Centro Médico de la Universidad de Columbia
Nueva York
23 de marzo de 2011, 12.02 h.
Tobias Rothman era feliz cuando podía trabajar sin interrupciones en los seguros confines de su laboratorio, con el doctor Yamamoto a su lado. Yamamoto era como su brazo derecho. Si extendía una mano, su compañero sabría lo que quería sin necesidad de preguntarlo. Los dos hombres se comunicaban mediante miradas, indicaciones con los dedos y, a veces, juraba Rothman, por intuición. Y si Rothman podía intuir algo aquel día, mientras trabajaban juntos bajo la campana de gases del laboratorio de bioseguridad de nivel 3, era que su colega no se encontraba muy bien, porque había pasado por alto un par de señales de Rothman, cosa muy poco habitual. De hecho, tampoco él se encontraba muy bien desde hacía aproximadamente una hora. Padecía una leve indisposición gástrica, pero lo peor era aquella especie de mareo, como si caminara sobre cáscaras de huevo. Había empezado más o menos una hora después del café de las nueve. Llevaban en la unidad desde las seis.
Rothman miró a Yamamoto. Estaba de cara a la pared, con las manos apoyadas sobre el banco del laboratorio, y respiraba con dificultad. El doctor se volvió para mirar a su jefe, y este se dio cuenta de que estaba temblando. Con la capucha y la mascarilla, lo único que Rothman veía de la cara de Yamamoto eran sus ojos, que reflejaban miedo. De repente, él también lo sintió y empezó a temblar. Era como si acabara de zambullirse en un baño de agua helada, pero estaba sudando y sentía náuseas. Era imposible que estuviera sucediendo lo que acababa de pasársele por la cabeza. Habían tomado las precauciones habituales, y su historial de seguridad era perfecto.
Un instante después, a Yamamoto se le pusieron los ojos en blanco y cayó al suelo. Rothman intentó conservar el equilibrio antes de acudir en ayuda de su colega, pero de pronto se sintió mucho peor. La habitación osciló ante sus ojos. Sabía que iba a perder el conocimiento y, justo antes de hacerlo, buscó el botón rojo de la pared con la mano.
* * *
Pia estaba sentada en su despacho intercambiando impresiones con Will y Lesley. Estaban apretujados pero tranquilos. Se habían refugiado en él pese a su diminuto tamaño porque en el laboratorio había otro empleado trabajando en el techo con los cables eléctricos. Había entrado un momento en aquel despacho, al igual que en el de Rothman, pero por suerte ya se había ido. Gracias a Dios, no era el mismo tipo, Vance, que tanto la había molestado hacía unas semanas.

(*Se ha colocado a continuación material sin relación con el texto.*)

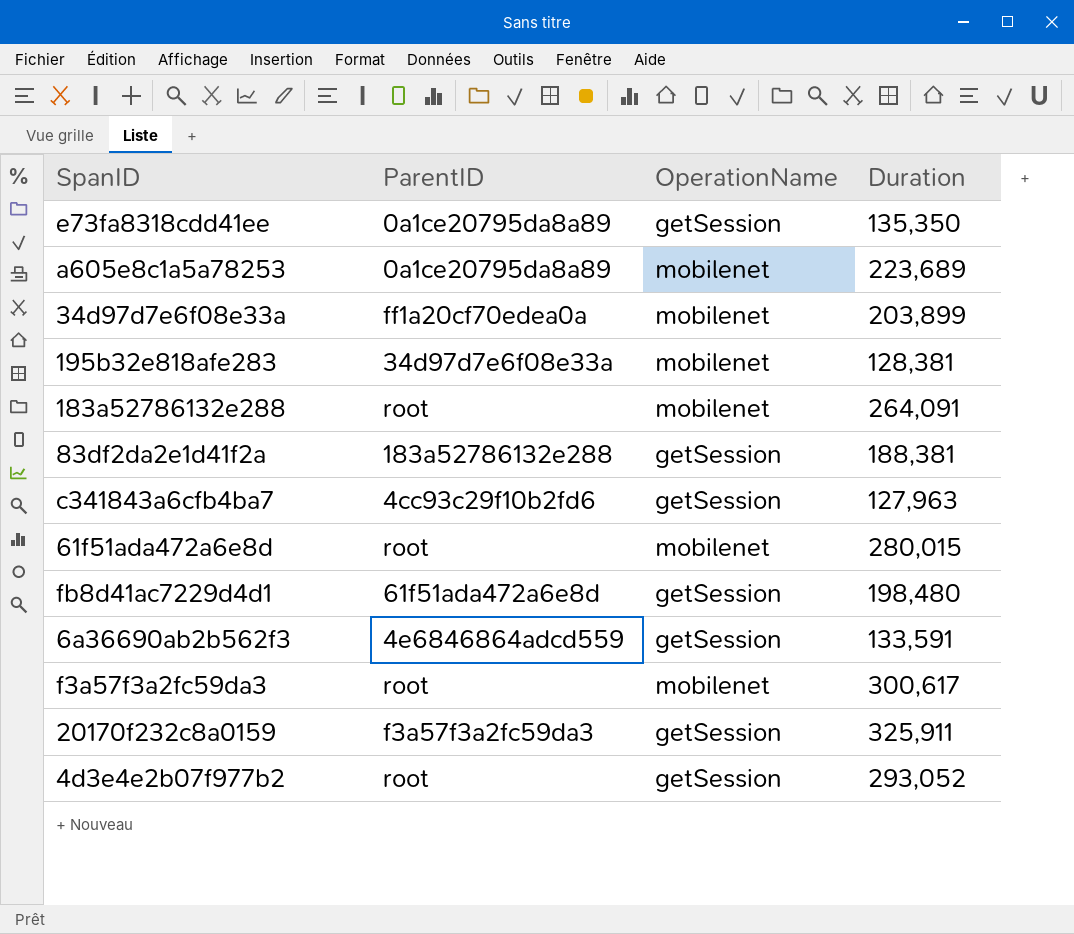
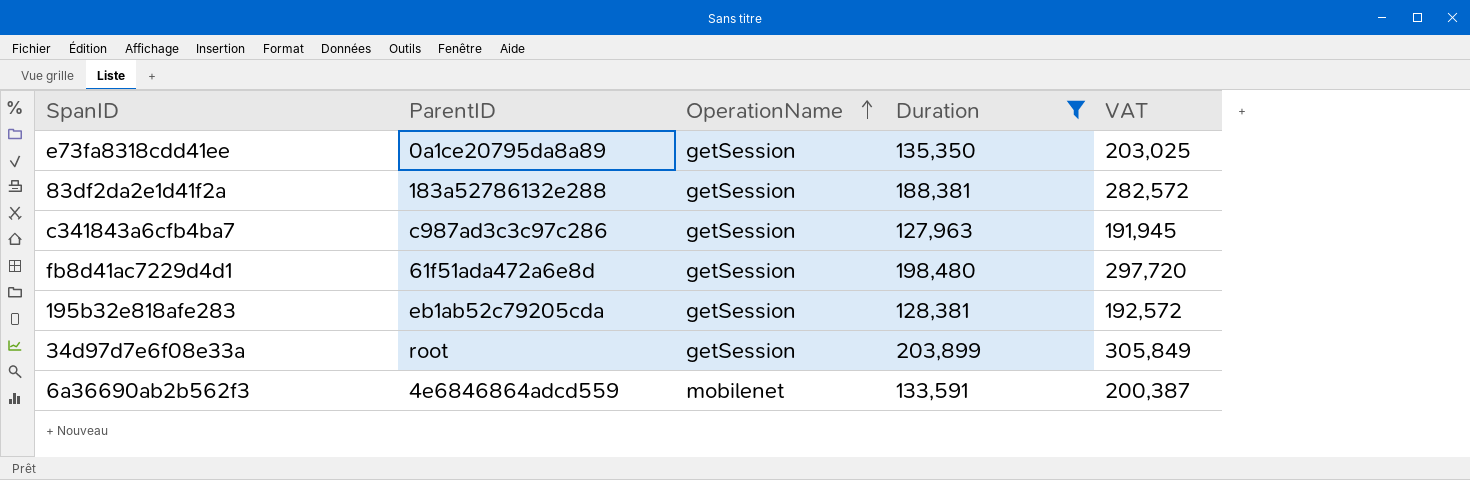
filter: none -> Duration <= 203,899
row order: none -> OperationName ascending
column VAT | formula: none -> [Duration] * 1.5
c341843a6cfb4ba7 | ParentID: 4cc93c29f10b2fd6 -> c987ad3c3c97c286
195b32e818afe283 | ParentID: 34d97d7e6f08e33a -> eb1ab52c79205cda
195b32e818afe283 | OperationName: mobilenet -> getSession
34d97d7e6f08e33a | ParentID: ff1a20cf70edea0a -> root
34d97d7e6f08e33a | OperationName: mobilenet -> getSession
6a36690ab2b562f3 | OperationName: getSession -> mobilenet

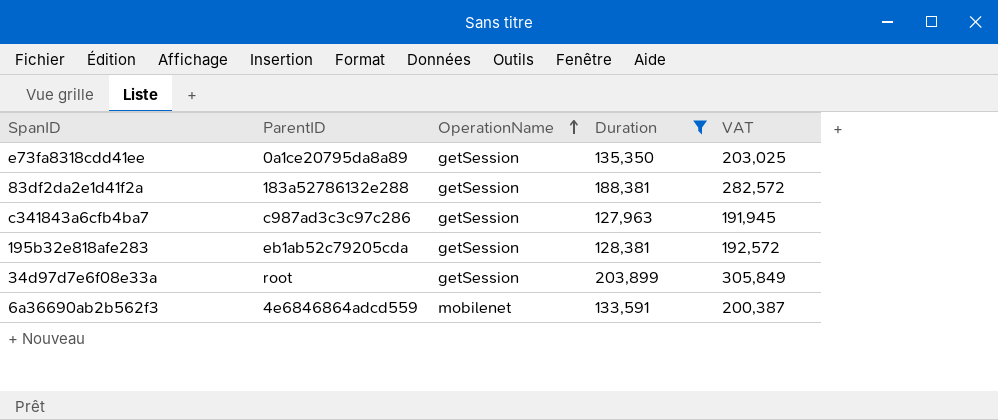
row fb8d41ac7229d4d1: 61f51ada472a6e8d | getSession | 198,480 | 297,720 -> none

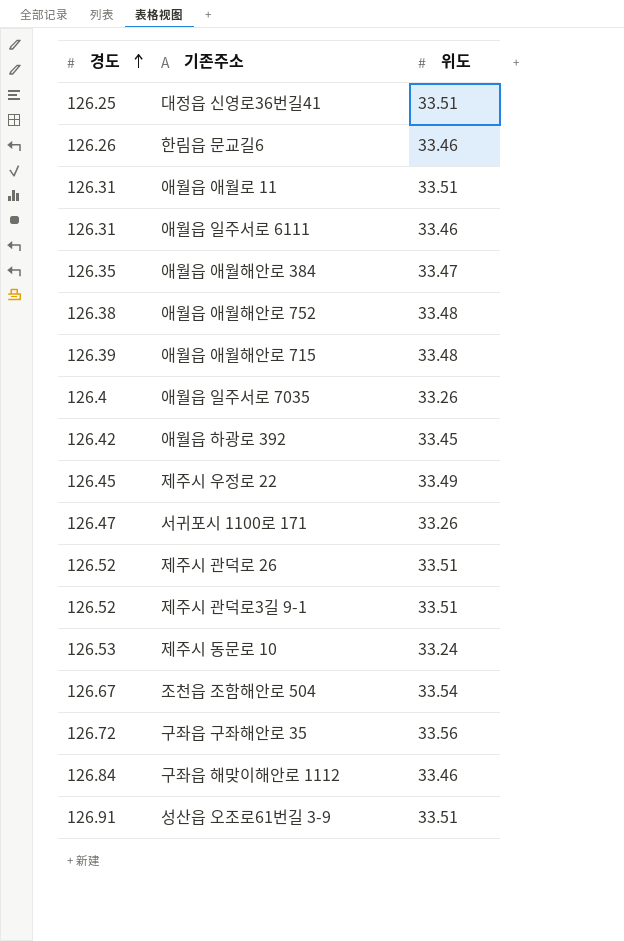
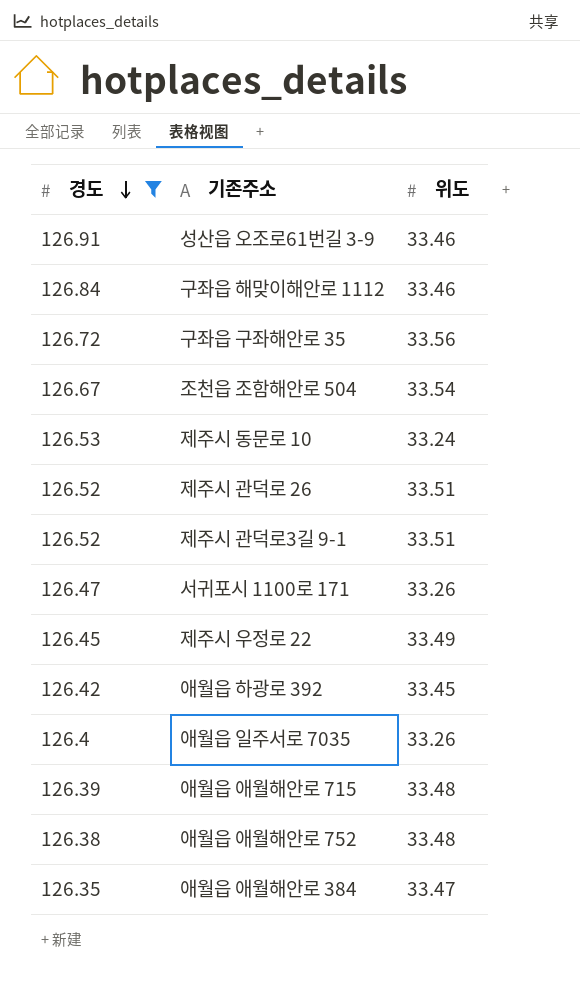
filter: none -> 경도 >= 126.35
row order: 경도 ascending -> 경도 descending
성산읍 오조로61번길 3-9 | 위도: 33.51 -> 33.46

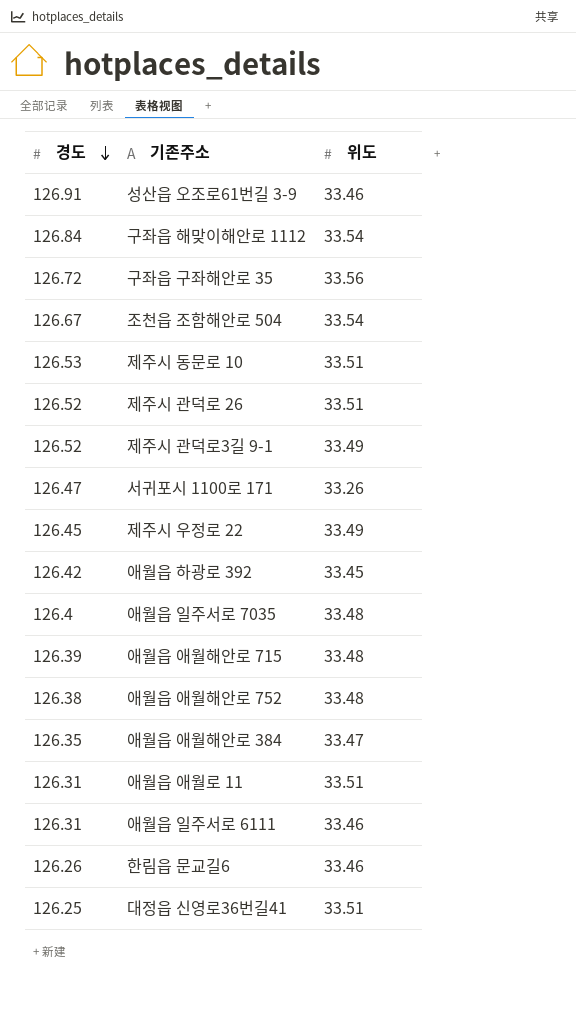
filter: 경도 >= 126.35 -> none
구좌읍 해맞이해안로 1112 | 위도: 33.46 -> 33.54
제주시 동문로 10 | 위도: 33.24 -> 33.51
제주시 관덕로3길 9-1 | 위도: 33.51 -> 33.49
애월읍 일주서로 7035 | 위도: 33.26 -> 33.48

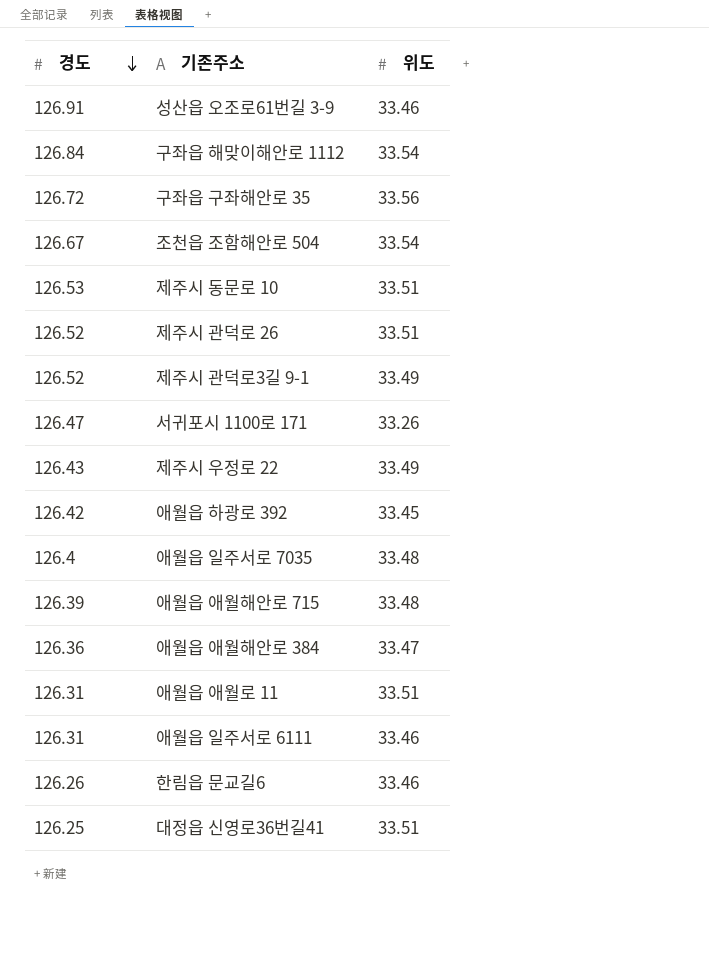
row 애월읍 애월해안로 752: 126.38 | 33.48 -> none
제주시 우정로 22 | 경도: 126.45 -> 126.43
애월읍 애월해안로 384 | 경도: 126.35 -> 126.36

Los tres estudiantes habían formado una unidad eficaz durante las tres semanas que llevaban juntos, y estaban haciendo progresos con los problemas de temperatura y pH de los baños de órganos. Habían pasado casi todas sus horas de vigilia, incluidos fines de semana, en el laboratorio, pero ninguno se arrepentía ni de un minuto.
Entonces, de pronto, fue como si se hubiera producido un motín en la puerta del laboratorio.
—¿Qué demonios pasa? —dijo Will mientras los tres estudiantes salían del despacho de su compañera.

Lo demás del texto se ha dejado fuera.